If the phone book was organized by, say, the best customer ratings for excellence in performance, it would be a lot more useful to Joe and Sally Homeowner. This way I could find the company that is most likely to do the BEST job on my plumbing repairs, rather than just picking the name I see first, or the one that spends the most marketing dollars to get my attention.

Otherwise, the yellow pages will continue to lose market share to Internet searches. By changing to a format that offers genuine information, rather than listings, it would be a more highly regarded source of help and probably wouldn't get tossed by people like me.

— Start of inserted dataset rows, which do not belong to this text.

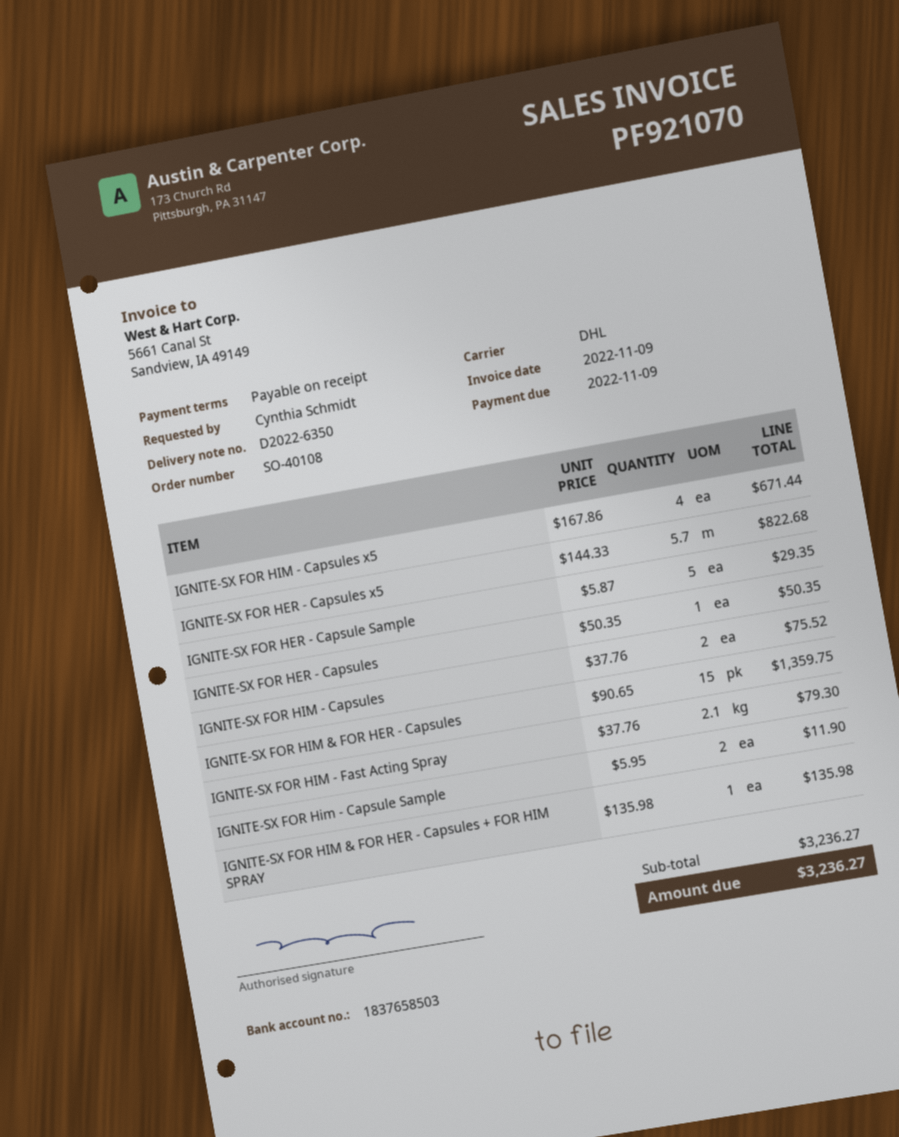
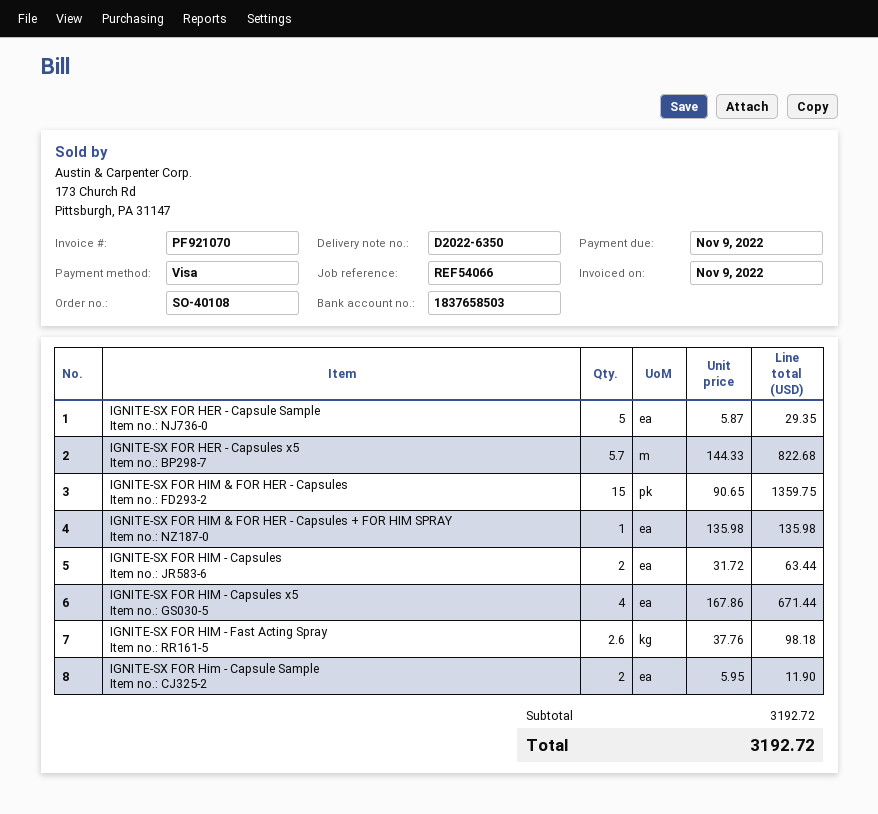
IGNITE-SX FOR HER - Capsules: 1 x 50.35 = 50.35 -> none
IGNITE-SX FOR HIM - Capsules: 2 x 37.76 = 75.52 -> 2 x 31.72 = 63.44
IGNITE-SX FOR HIM - Fast Acting Spray: 2.1 x 37.76 = 79.30 -> 2.6 x 37.76 = 98.18
subtotal: 3236.27 -> 3192.72
total: 3236.27 -> 3192.72

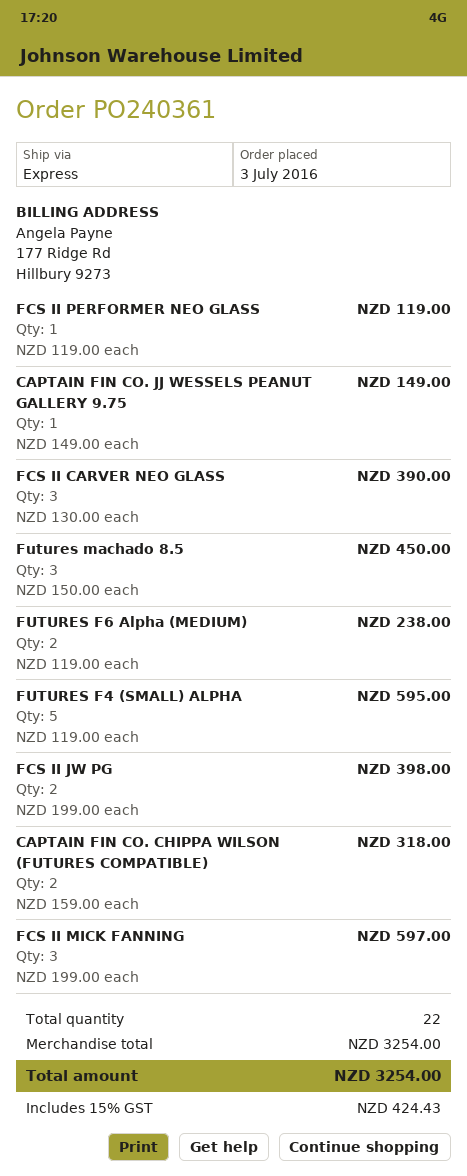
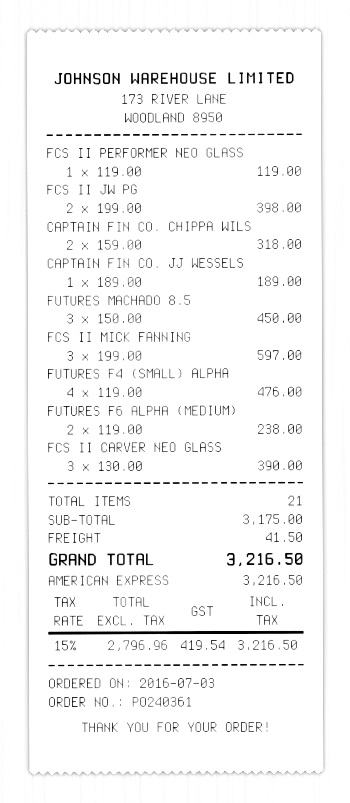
CAPTAIN FIN CO. JJ WESSELS PEANUT GALLERY 9.75: 1 x 149.00 = 149.00 -> 1 x 189.00 = 189.00
FUTURES F4 (SMALL) ALPHA: 5 x 119.00 = 595.00 -> 4 x 119.00 = 476.00
total quantity: 22 -> 21
subtotal: 3254.00 -> 3175.00
shipping: none -> 41.50
tax: 15% = 424.43 -> 15% = 419.54
total: 3254.00 -> 3216.50

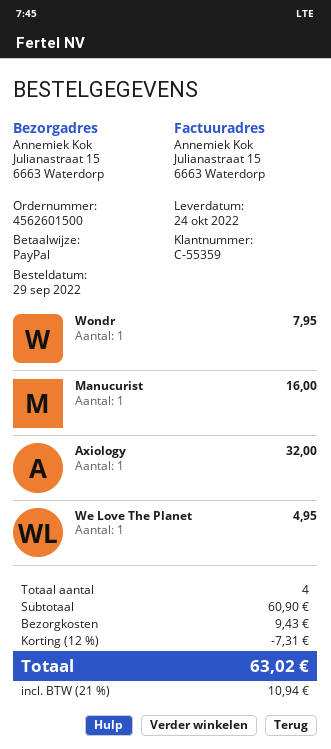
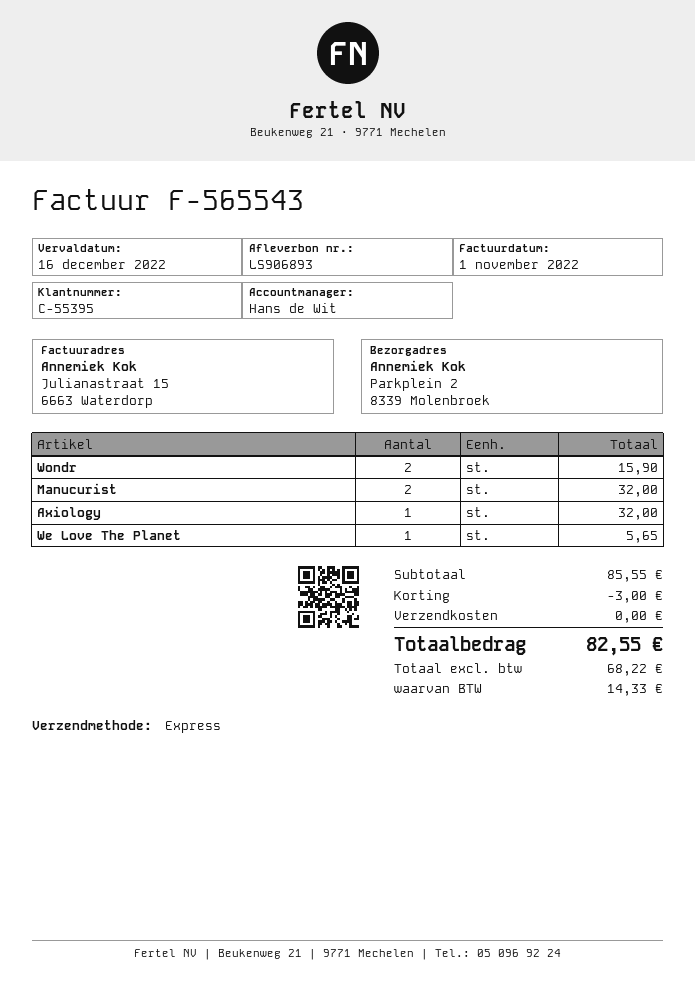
customer number: C-55359 -> C-55395
ship to: Julianastraat 15, 6663 Waterdorp -> Parkplein 2, 8339 Molenbroek
Wondr: 1 for 7.95 -> 2 for 15.90
Manucurist: 1 for 16.00 -> 2 for 32.00
We Love The Planet: 1 for 4.95 -> 1 for 5.65
subtotal: 60.90 -> 85.55
discount: 7.31 -> 3.00
shipping: 9.43 -> 0.00
tax: 10.94 -> 14.33
total: 63.02 -> 82.55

On the other hand, it does make for some good kindling...

Friday, December 5, 2008

Target Kicks It Up a Notch

I must say that I'm thrilled to report that Target made me smile today.

Big sale?


Free giveaways?


Product placement innovation?


"Huh?"... you must be saying.

Well let's put it like this. Every store selling shoes that I've ever been to has always had their large sizes stuck in a corner or way at the bottom of the rack. By placing their larger sizes at the top of the racks, Target finally got it right (or perhaps they've had it this way for a while and I never noticed). Let's face facts here, people looking for bigger shoes tend to be taller. And taller people tend to be adept at reaching things in higher places. Putting larger sized shoes on the bottom of the shelf, therefore, makes no sense. Fortunately, Target figured out this little nuance of human nature, unlike most other stores.

Unfortunately, they still didn't have my size.

Guess they're off target with getting shoes bigger than size 13.